§ AVAILABLE DATA:
----

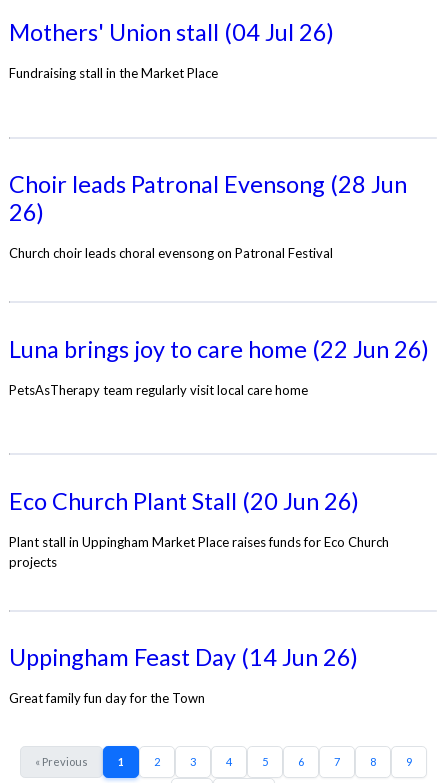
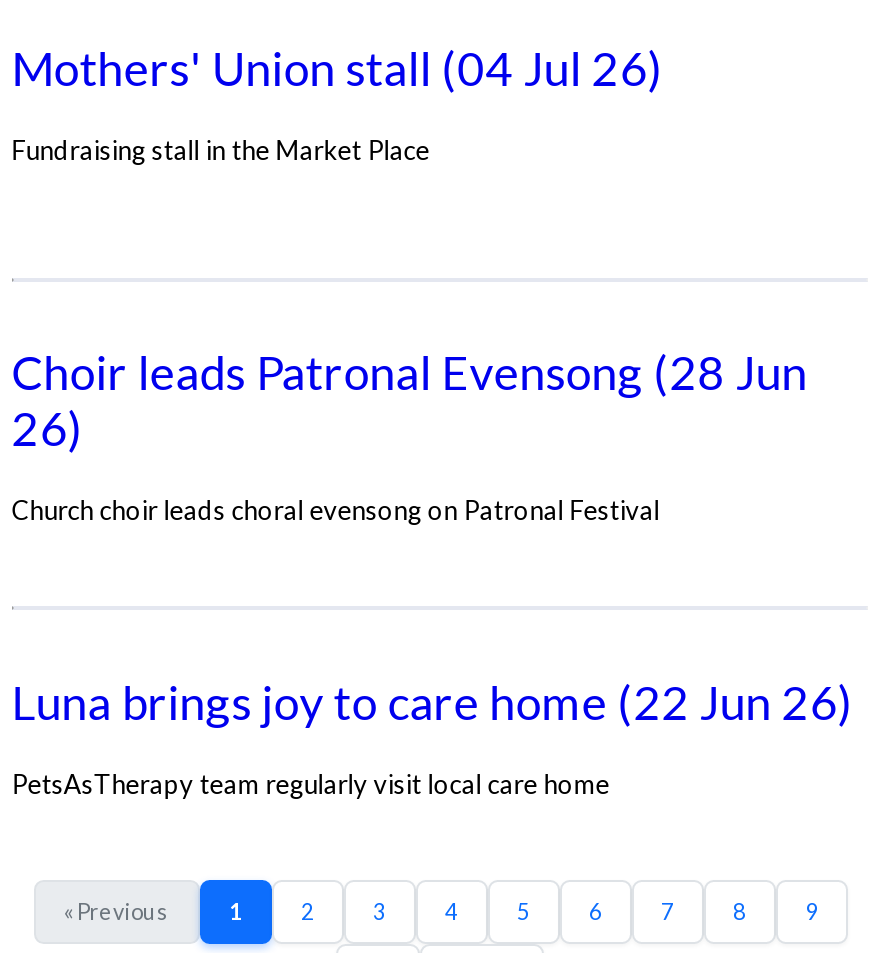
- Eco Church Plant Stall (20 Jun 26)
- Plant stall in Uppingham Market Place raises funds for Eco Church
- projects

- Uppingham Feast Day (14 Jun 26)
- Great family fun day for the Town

----

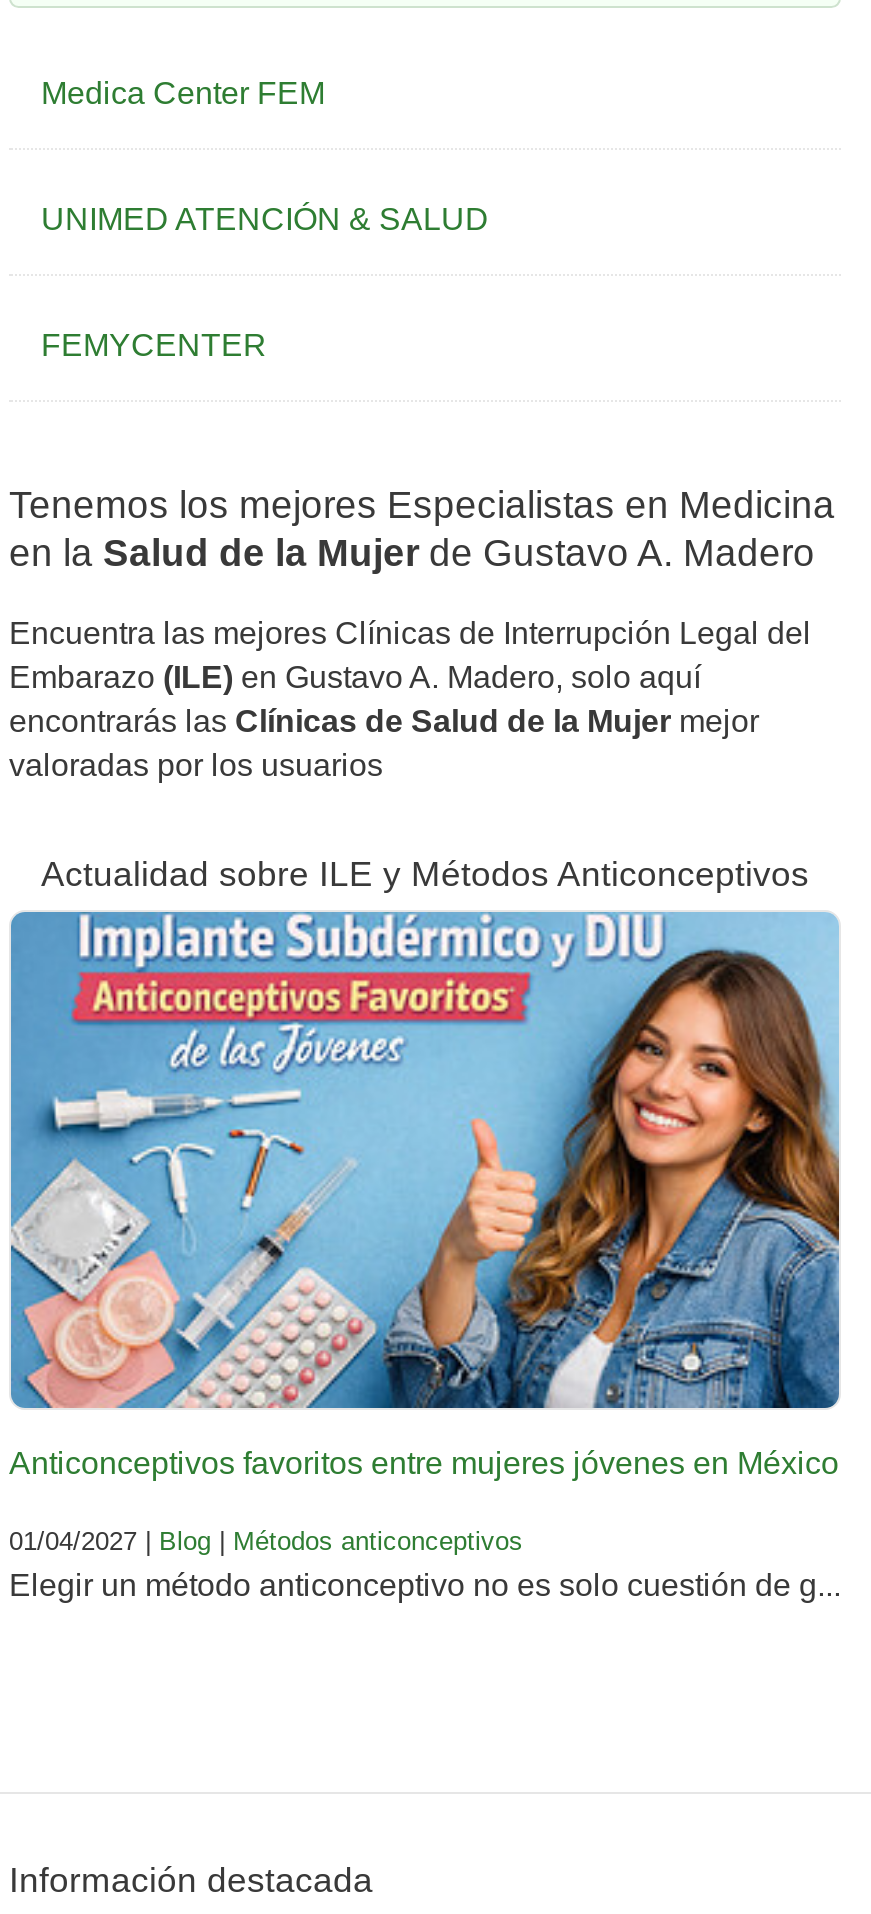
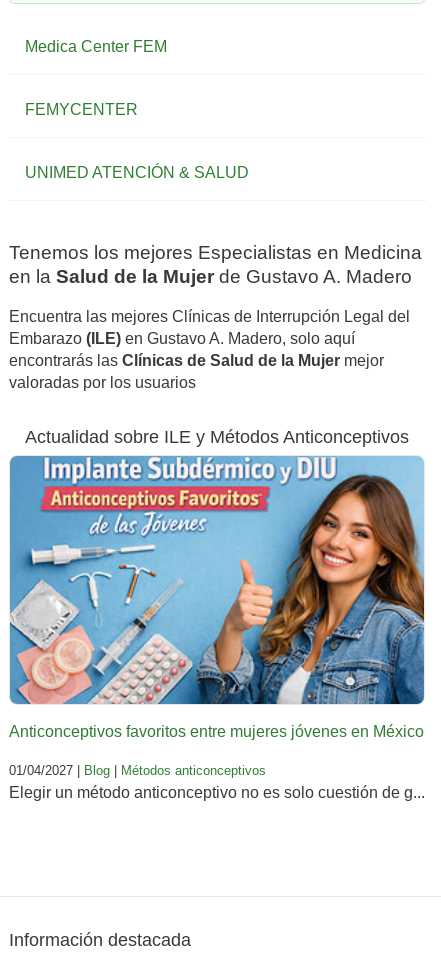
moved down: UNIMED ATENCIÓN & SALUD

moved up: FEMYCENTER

----

§ TASK DESCRIPTION: Reproduce exactly the section above that begins at the line containing "moved down: UNIMED ATENCIÓN & SALUD" and ends at the line containing "moved up: FEMYCENTER", leaving out all other lines.

§ THE COMPLETED TASK:
moved down: UNIMED ATENCIÓN & SALUD

moved up: FEMYCENTER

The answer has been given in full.